Пока я пытался поставить челюсть на место, Ян снова возник рядом, но уже с кружкой горячего чая. Правда, валерьянки там не было — только капелька коньяка, который мы держали как раз для таких случаев.
— Я его знаю, — сказал я, отпивая из кружки.
Ян тут же отобрал у меня чашку и сам сделал глоток.
— Спишь с модельками?
Я посмотрел на него, и Ян стремительно заткнулся.
— Я с ним в школе учился.
Ян промолчал. Я видел, что он хочет что-то сказать, но сдержался. Только снова сунул кружку мне в руку и, пересев на подлокотник моего кресла, снова обнял меня за шею.
— Что-то плохое? — спросил он почти искренне.
— Всё очень хорошо, — то самое «почти» отбило всякое желание говорить.
Впрочем, я всё-таки не удержался, и уже ночью ткнул его пальцем в бок.
— Ты спишь?
— Нет, — Ян перевернулся на спину и открыл глаза.
Спали мы с ним как попало, то в обнимку, то закинув друг на друга руки и ноги, а то раскатившись в разные стороны дивана. Даже одеял у нас на этот случай было два — чтобы не драться по пустякам.
Тогда он лежал на самом краешке, а я подобрался к нему и притянул к себе.
— Ян, тот парень…
— Он твой бывший. Я понял.
Мы оба замолчали.
— Ян…
И опять тишина.
— Не отболело? — спросил он.
Я покачал головой, не заботясь о том, увидит он это или нет.
Ян повернулся набок и переложил мою голову со своей груди на подушку, так, чтобы видеть глаза.
— Вить, ты у меня тоже не первый. Это жизнь.
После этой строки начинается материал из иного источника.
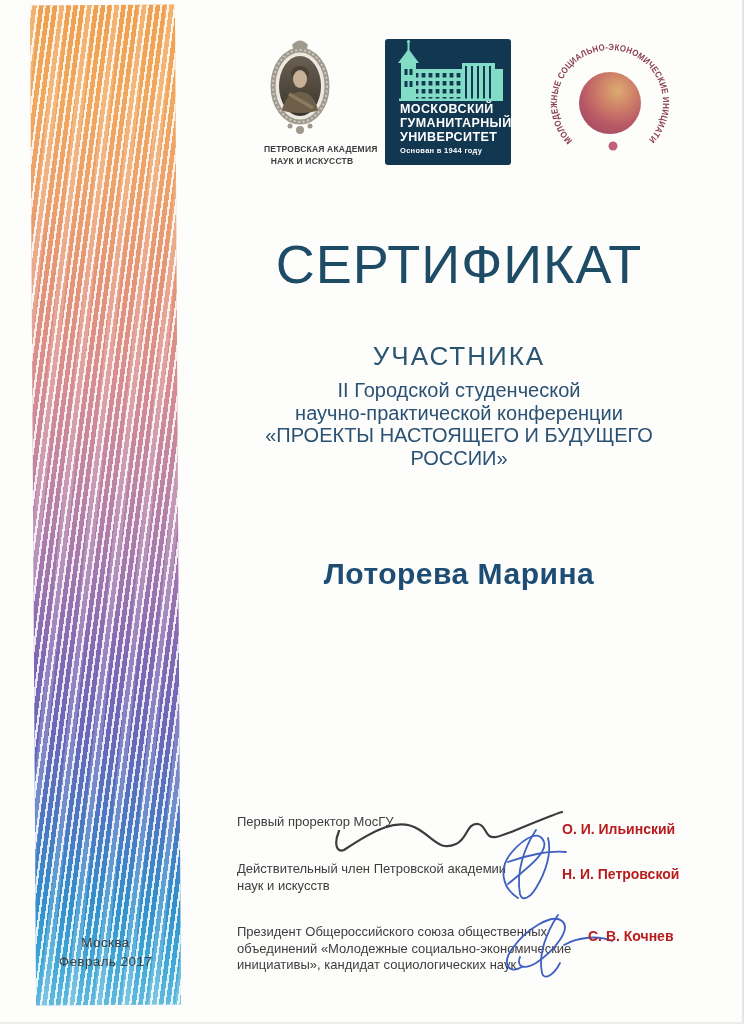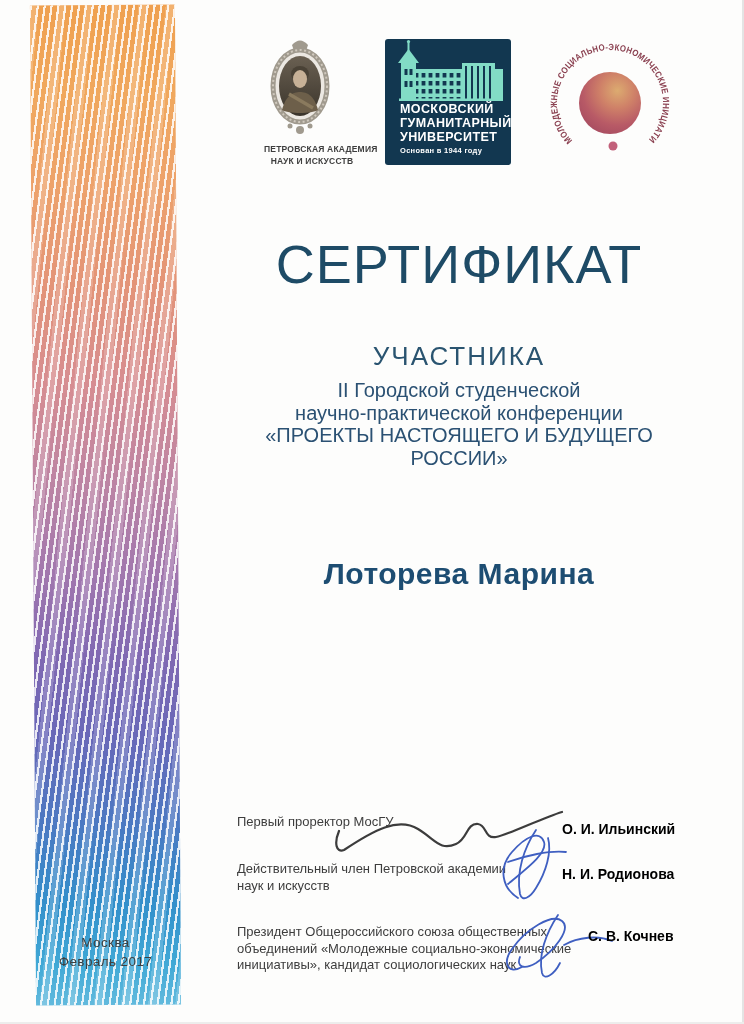--- a/index.html
+++ b/index.html
@@ -48,21 +48,21 @@
   .participant{position:absolute;left:175px;top:341px;width:568px;text-align:center;}
   .participant-heading{font-size:26px;font-weight:300;letter-spacing:2px;
     color:#2a5470;margin-bottom:7px;}
   .event-line{font-size:20px;line-height:22.5px;color:#2b5173;}
   .recipient{
     position:absolute;left:175px;top:557px;width:568px;text-align:center;
     font-size:30px;font-weight:bold;color:#1d4d72;letter-spacing:0.5px;
   }
   
   .sig-role{position:absolute;font-size:13px;color:#3d3d3d;line-height:16.5px;white-space:nowrap;}
-  .sig-name{position:absolute;font-size:14px;font-weight:bold;color:#000000;white-space:nowrap;}
+  .sig-name{position:absolute;font-size:14px;font-weight:bold;color:#b91c1c;white-space:nowrap;}
   .sig-svg{position:absolute;}
   
   .scan-edge-right{position:absolute;right:0;top:0;width:2px;height:100%;background:#e4e4e4;}
   .scan-edge-bottom{position:absolute;left:0;bottom:0;width:100%;height:2px;background:#ededec;}
 </style>
 </head>
 <body>
 
 <div class="page">
 
@@ -174,21 +174,21 @@
     <div>Действительный член Петровской академии</div>
     <div>наук и искусств</div>
   </div>
   <svg class="sig-svg" style="left:480px;top:822px;" width="95" height="82" viewBox="0 0 95 82">
     <g fill="none" stroke="#3f5fc1" stroke-width="1.8" stroke-linecap="round">
       <path d="M38,76 C22,66 18,46 32,30 C46,14 60,8 64,20 C68,32 42,50 28,62"></path>
       <path d="M56,8 C44,26 36,50 40,72 C42,80 50,76 56,66 C66,50 72,30 68,16"></path>
       <path d="M28,40 C44,34 70,28 86,30"></path>
     </g>
   </svg>
-  <div class="sig-name" style="left:562px;top:866px;">Н. И. Родионова</div>
+  <div class="sig-name" style="left:562px;top:866px;">Н. И. Петровской</div>
 
   <div class="sig-role" style="left:237px;top:924px;">
     <div>Президент Общероссийского союза общественных</div>
     <div>объединений «Молодежные социально-экономические</div>
     <div>инициативы», кандидат социологических наук</div>
   </div>
   <svg class="sig-svg" style="left:498px;top:905px;" width="120" height="80" viewBox="0 0 120 80">
     <g fill="none" stroke="#3f5fc1" stroke-width="1.8" stroke-linecap="round">
       <path d="M24,62 C10,70 4,58 14,44 C28,24 54,8 64,16 C74,24 56,46 38,58 C26,65 18,62 22,52"></path>
       <path d="M60,10 C48,28 40,50 44,68 C46,76 56,70 62,58"></path>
Я лежал в темноте и пытался разглядеть выражение его лица. Пытался понять, продолжать или нет, ведь всё это касалось не только меня.
— Расскажи, — прервал он мои мысли, — ты же знаешь, я не люблю болтать.
И я стал рассказывать. Рассказывал долго, до самого утра, а под утро уже и забыл, что Ян слушает всё это. Говорил будто бы сам с собой.
Я думал, станет легче, но легче не было. Хотелось говорить ещё и ещё, пока Ян, наконец, не прикрыл ладонью мои губы и не прошептал:
— Тшш…
Я замолк.
— Вить, всё это в прошлом. У него всё хорошо. Я надеюсь, и у тебя тоже. Ты должен простить себя. Больше некому.
Я кивнул. Тогда мне действительно было хорошо. И я почти уже перестал думать о Максиме, когда увидел его фотографию. Я неторопливо впадал в какую-то спячку, в которой не было уже ничего, кроме меня, работы, машины и Яна. Я бы наверное мог копаться в этой тачке до старости и в шестьдесят стать механиком с опытом работы в сорок лет, — я знал таких у нас в мастерской. Рана закрылась и почти заросла, не оставив и следа, когда этот журнал вспорол её раскалённым ножом, и внутри обнаружился настоящий гнойник.
Всё не просто не отболело, всё и не думало заживать.